* Exercise brief *
Transcribe exactly, and only, the lines from the one containing "- 平时成绩=SPOC成绩20%+讨论课成绩15%+实验成绩5%" through the last line of the data.

Dataset excerpts
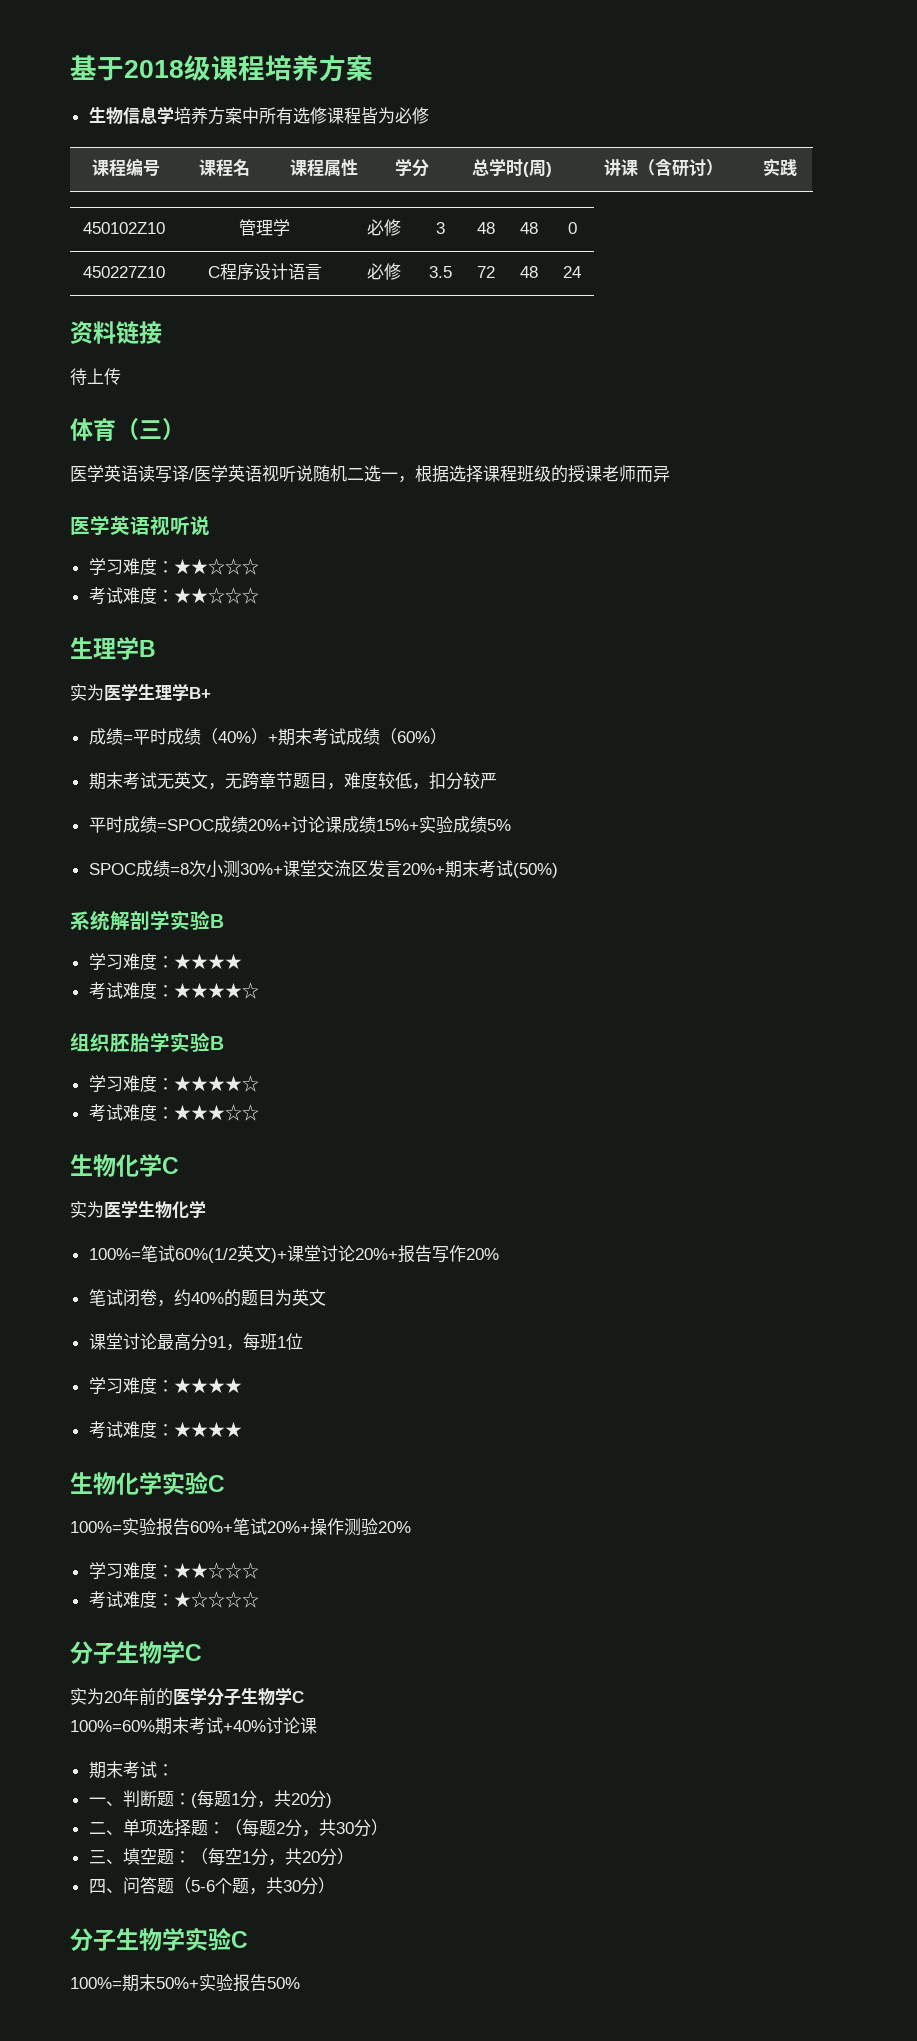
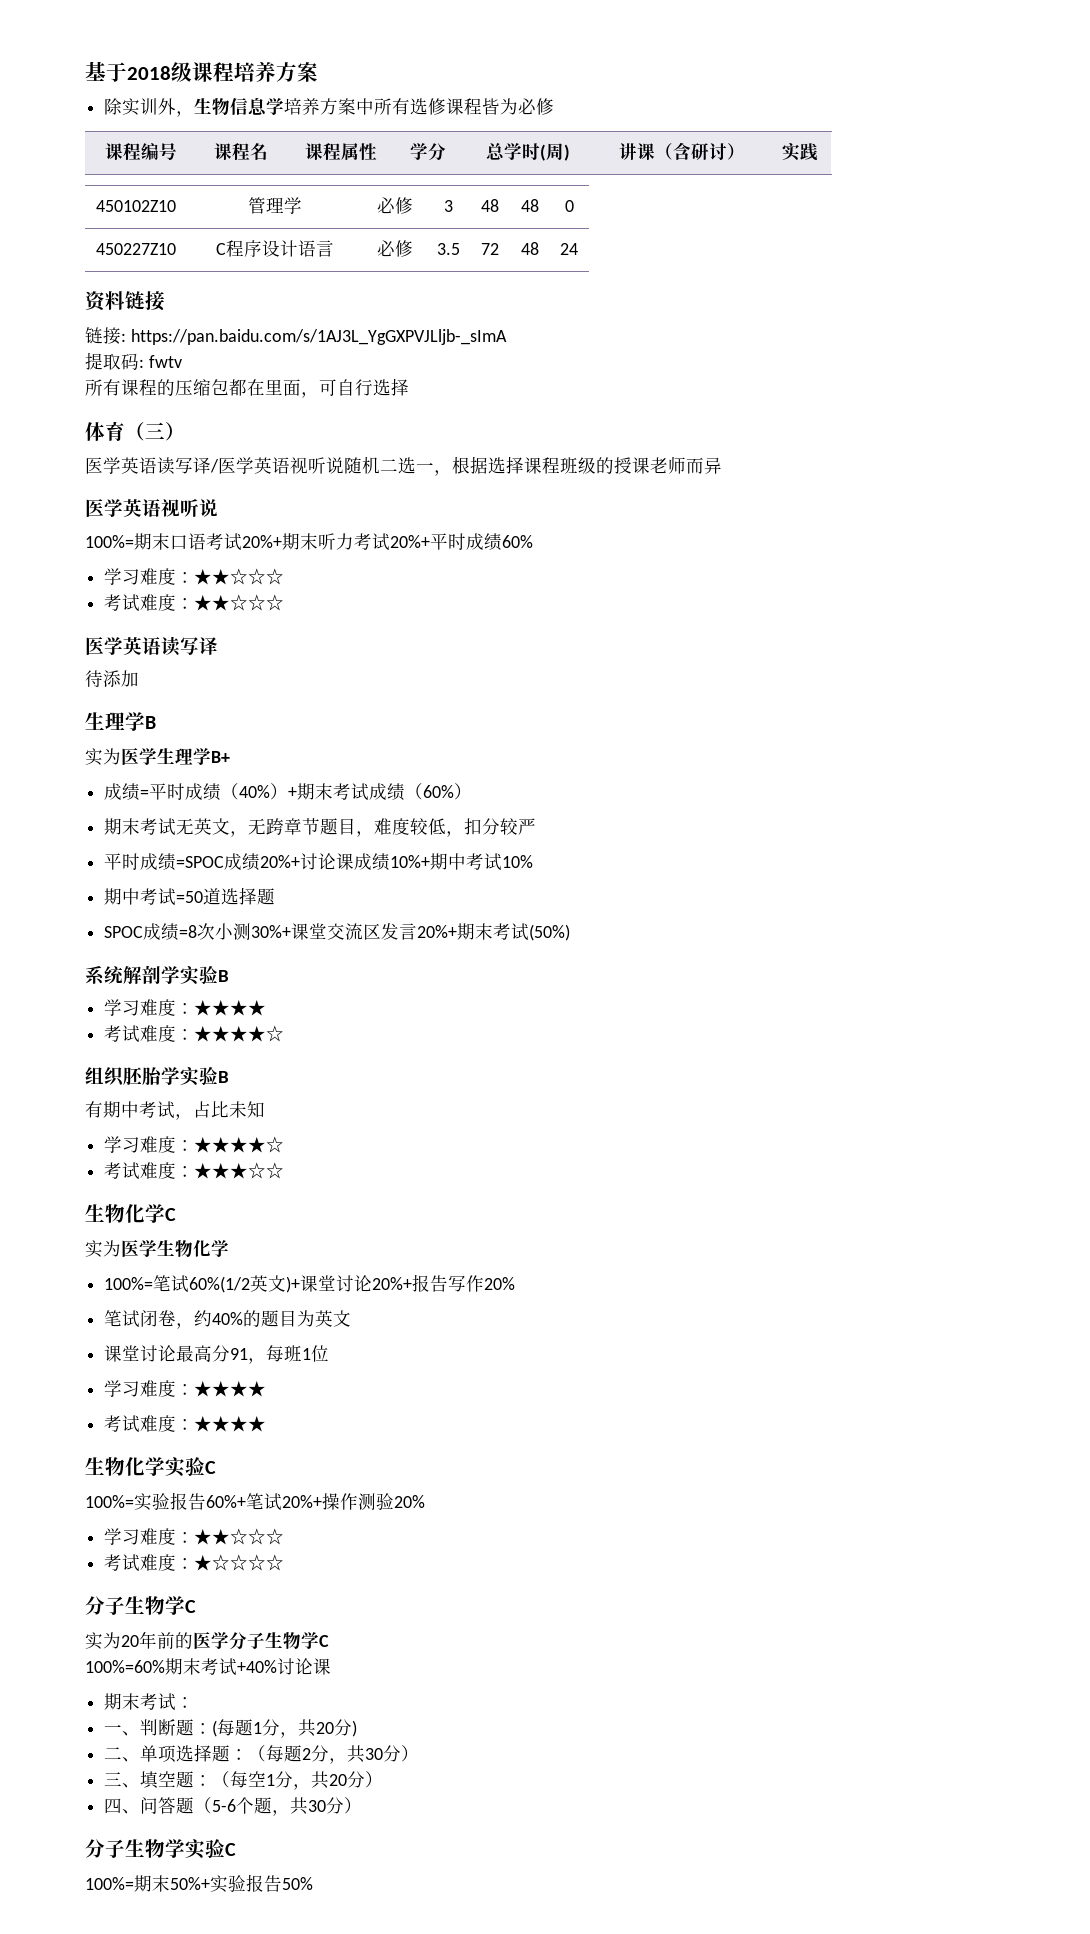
- 生物信息学培养方案中所有选修课程皆为必修
+ 除实训外，生物信息学培养方案中所有选修课程皆为必修
- 待上传
+ 链接: https://pan.baidu.com/s/1AJ3L_YgGXPVJLljb-_sImA
+ 提取码: fwtv
+ 所有课程的压缩包都在里面，可自行选择
+ 100%=期末口语考试20%+期末听力考试20%+平时成绩60%
  考试难度：★★☆☆☆
+ 医学英语读写译
+ 待添加
- 平时成绩=SPOC成绩20%+讨论课成绩15%+实验成绩5%
+ 平时成绩=SPOC成绩20%+讨论课成绩10%+期中考试10%
+ 期中考试=50道选择题
+ 有期中考试，占比未知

* Answer to the problem *
- 平时成绩=SPOC成绩20%+讨论课成绩15%+实验成绩5%
+ 平时成绩=SPOC成绩20%+讨论课成绩10%+期中考试10%
+ 期中考试=50道选择题
+ 有期中考试，占比未知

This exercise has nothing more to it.